Friday, October 23, 2009

It's all about the hall ... or not


What's a concert hall worth? Not in $, but in sound. We don't tend to think too much about this question in Boston because the two busiest halls in town are not only excellent, they're legendary. Symphony Hall and Jordan Hall, just down Huntington Ave. at the New England Conservatory, are such terrific venues that they allow audiences to focus on the performance, without thinking about the room it's taking place in. Easy to forget, then, that many (most?) other major cities are involved in seemingly never-ending discussions about the shortcomings of their major concert halls and the effects, ill and otherwise, on the groups who use them.

Anne Midgette of the Washington Post recently wrote a short piece wondering about how much effect a hall can have on its primary resident ensembles.

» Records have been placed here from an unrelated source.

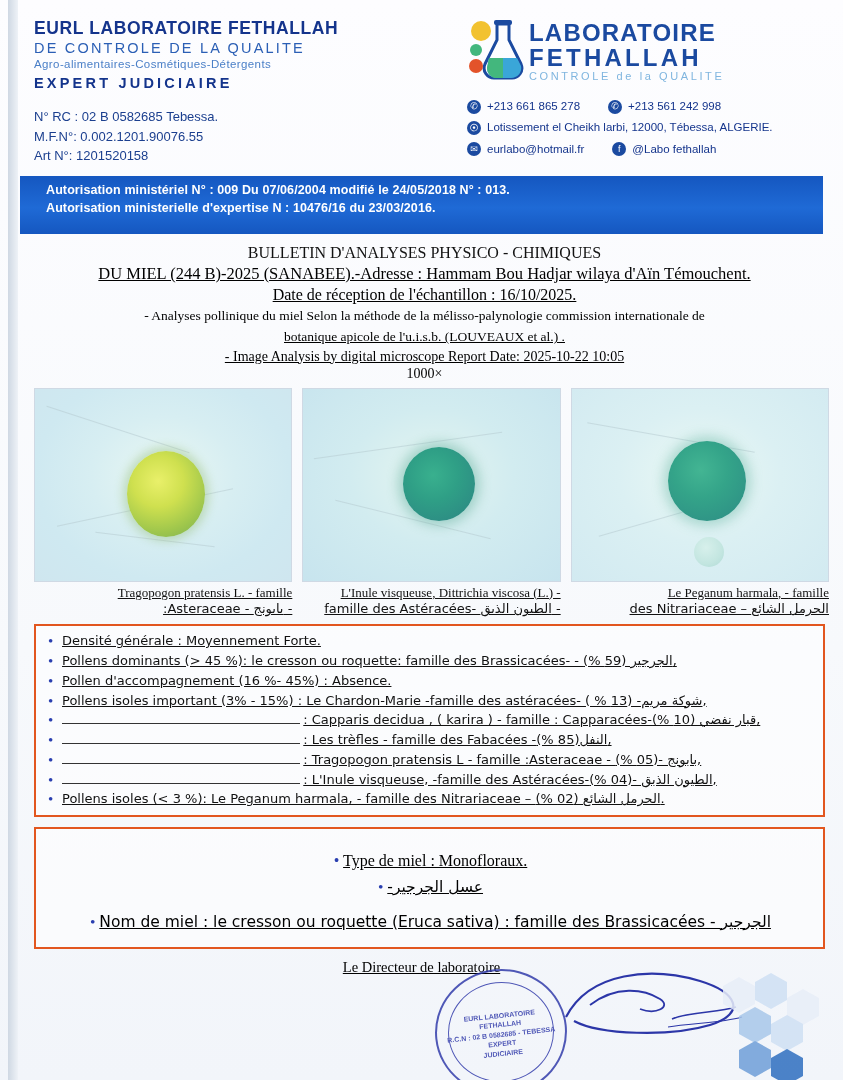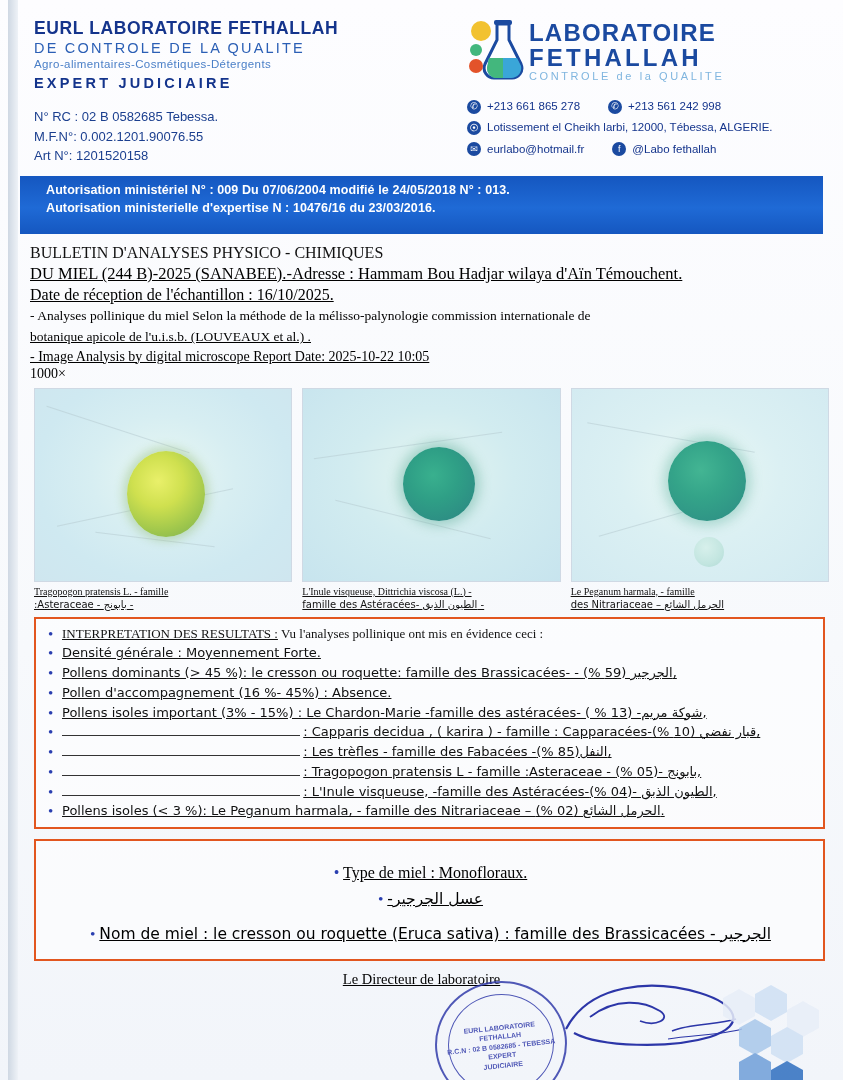--- a/index.html
+++ b/index.html
@@ -140,21 +140,21 @@
     font-size: 12.5px;
     font-weight: bold;
     padding: 5px 0 16px 26px;
     line-height: 1.5;
     letter-spacing: 0.1px;
   }
 
   
   .doc-body {
     padding: 6px 24px 0 30px;
-    text-align: left;
+    text-align: center;
   }
   .t-main {
     font-size: 16px;
     color: #121212;
     margin-top: 4px;
   }
   .t-line2 {
     font-size: 16.5px;
     margin-top: 2px;
     text-decoration: underline;
@@ -229,22 +229,22 @@
     height: 1px;
   }
 
   .caption-row {
     display: flex;
     gap: 10px;
     margin: 3px 14px 0 34px;
   }
   .cap {
     flex: 1;
-    text-align: left;
-    font-size: 10px;
+    text-align: right;
+    font-size: 13px;
     line-height: 1.3;
     text-decoration: underline;
     color: #111;
   }
 
   
   .box {
     border: 2px solid #e2561f;
     margin: 6px 18px 0 34px;
     padding: 5px 8px 6px 10px;
@@ -475,23 +475,20 @@
     </div>
     <div class="cap">
       <span>Le Peganum harmala, - famille</span><br>
       <span class="ar">des Nitrariaceae – الحرمل الشائع</span>
     </div>
   </div>
 
   <div class="box">
     <ul class="res">
       <li>
-        <span class="ul-txt">INTERPRETATION DES RESULTATS :</span><span> Vu l'analyses pollinique ont mis en évidence ceci :</span>
-      </li>
-      <li>
         <span class="ul-txt ar">Densité générale : Moyennement Forte.</span>
       </li>
       <li>
         <span class="ul-txt ar">Pollens dominants (&gt; 45 %): le cresson ou roquette: famille des Brassicacées- - الجرجير (59 %),</span>
       </li>
       <li>
         <span class="ul-txt ar">Pollen d'accompagnement (16 %- 45%) : Absence.</span>
       </li>
       <li>
         <span class="ul-txt ar">Pollens isoles important (3% - 15%) : Le Chardon-Marie -famille des astéracées- شوكة مريم- (13 % ),</span>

In particular, she was writing about the National Symphony Orchestra and Kennedy Center. But, more broadly, it's something of a chicken and egg question, and one worth considering and returning to, even in a place, like ours, where the quality of the local band's hall is a settled question. The fact is, Symphony Hall is very much a part of the Boston Symphony Orchestra's sound, as are the concert halls in Cleveland, Vienna, and Berlin. Of course conductors and musicians and their attendant skills and artistic visions play just as important a part, but if the hall is great, there's no getting in the way of that vision. If the hall isn't great, well, it's just one more thing to overcome.

And there are examples of overcoming those weaknesses to such a degree that greatness results. I remember a concert I heard in Lousville, KY, when the Philadelphia Orchestra played there on tour. Now, the Louisville Orchestra is a fine ensemble with its own tradition (honorably built around new music), but it's not the Philadelphia Orchestra, so I don't mean to make an unfair comparison. But the fact is, the band from Philly absolutely made the hall sound great, and, to me (having heard Philly at their old home hall, the Academy of Music), it was because they knew how to compensate for a weak hall.

Another classic example is the Chicago Symphony Orchestra, who, playing in the less than ideal Orchestra Hall, a very vertical space, took advantage of that characteristic and built a sound on the strength of its knife-edged string sections and burly brass. The result is a very City-of-Broad-Shoulders, visceral, bracing punch to the ears with tremendous volume and impact. It's thrilling in its way, even if it's not everyone's cup of tea. And there's no way that orchestra would have developed like that in a hall like Symphony Hall.

So the next time you hear the BSO at Symphony Hall or any of the several groups that call Jordan Hall their home, take a moment to remind yourself that a big part of Boston's stellar musical ecology owes itself to those gorgeous spaces.